Entries shown –
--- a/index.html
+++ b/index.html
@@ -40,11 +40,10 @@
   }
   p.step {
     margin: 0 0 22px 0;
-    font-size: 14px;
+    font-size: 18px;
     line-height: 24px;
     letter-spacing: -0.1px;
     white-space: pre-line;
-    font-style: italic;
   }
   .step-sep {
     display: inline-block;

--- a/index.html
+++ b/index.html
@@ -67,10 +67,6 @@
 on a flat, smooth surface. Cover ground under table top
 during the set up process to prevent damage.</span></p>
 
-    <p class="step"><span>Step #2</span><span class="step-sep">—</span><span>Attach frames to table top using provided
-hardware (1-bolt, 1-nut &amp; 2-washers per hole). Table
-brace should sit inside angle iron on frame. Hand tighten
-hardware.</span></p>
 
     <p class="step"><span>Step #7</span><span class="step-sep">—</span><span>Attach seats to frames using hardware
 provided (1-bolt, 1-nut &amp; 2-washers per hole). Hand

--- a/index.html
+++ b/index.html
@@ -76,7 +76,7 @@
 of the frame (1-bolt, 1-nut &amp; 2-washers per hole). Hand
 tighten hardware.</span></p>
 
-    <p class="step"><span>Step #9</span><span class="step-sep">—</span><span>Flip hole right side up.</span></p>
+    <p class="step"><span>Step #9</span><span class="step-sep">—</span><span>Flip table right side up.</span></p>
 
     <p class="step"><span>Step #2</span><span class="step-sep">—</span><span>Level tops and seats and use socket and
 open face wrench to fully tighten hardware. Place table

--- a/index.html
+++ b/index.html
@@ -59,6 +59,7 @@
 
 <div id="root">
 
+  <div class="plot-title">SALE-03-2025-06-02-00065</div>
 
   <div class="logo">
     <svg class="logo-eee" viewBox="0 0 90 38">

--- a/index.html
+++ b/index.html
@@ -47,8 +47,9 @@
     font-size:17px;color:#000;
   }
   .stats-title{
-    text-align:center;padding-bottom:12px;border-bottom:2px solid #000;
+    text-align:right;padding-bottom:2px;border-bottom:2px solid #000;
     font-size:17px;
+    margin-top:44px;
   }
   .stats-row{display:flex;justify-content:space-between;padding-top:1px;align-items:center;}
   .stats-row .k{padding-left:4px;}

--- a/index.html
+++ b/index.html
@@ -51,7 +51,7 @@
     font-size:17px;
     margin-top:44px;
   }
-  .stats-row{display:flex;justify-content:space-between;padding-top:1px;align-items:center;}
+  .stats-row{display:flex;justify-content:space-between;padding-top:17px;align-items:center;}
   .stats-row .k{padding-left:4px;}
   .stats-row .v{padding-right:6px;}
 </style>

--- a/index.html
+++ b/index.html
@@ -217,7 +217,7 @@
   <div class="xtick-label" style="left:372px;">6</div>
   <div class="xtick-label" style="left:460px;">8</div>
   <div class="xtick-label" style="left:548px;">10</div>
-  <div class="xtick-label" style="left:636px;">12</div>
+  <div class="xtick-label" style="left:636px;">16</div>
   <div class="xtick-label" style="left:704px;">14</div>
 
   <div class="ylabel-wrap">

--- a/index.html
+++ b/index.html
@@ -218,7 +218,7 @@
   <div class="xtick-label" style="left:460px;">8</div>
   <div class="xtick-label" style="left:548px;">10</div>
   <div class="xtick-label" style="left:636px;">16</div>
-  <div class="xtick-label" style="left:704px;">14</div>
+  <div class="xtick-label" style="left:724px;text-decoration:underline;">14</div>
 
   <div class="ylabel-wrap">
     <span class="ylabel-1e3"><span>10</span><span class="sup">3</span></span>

How to complete this task –
Show all lines from the records above where the word "justify" occurs.

Answer box –
   .stats-row{display:flex;justify-content:space-between;padding-top:1px;align-items:center;}
-  .stats-row{display:flex;justify-content:space-between;padding-top:1px;align-items:center;}
+  .stats-row{display:flex;justify-content:space-between;padding-top:17px;align-items:center;}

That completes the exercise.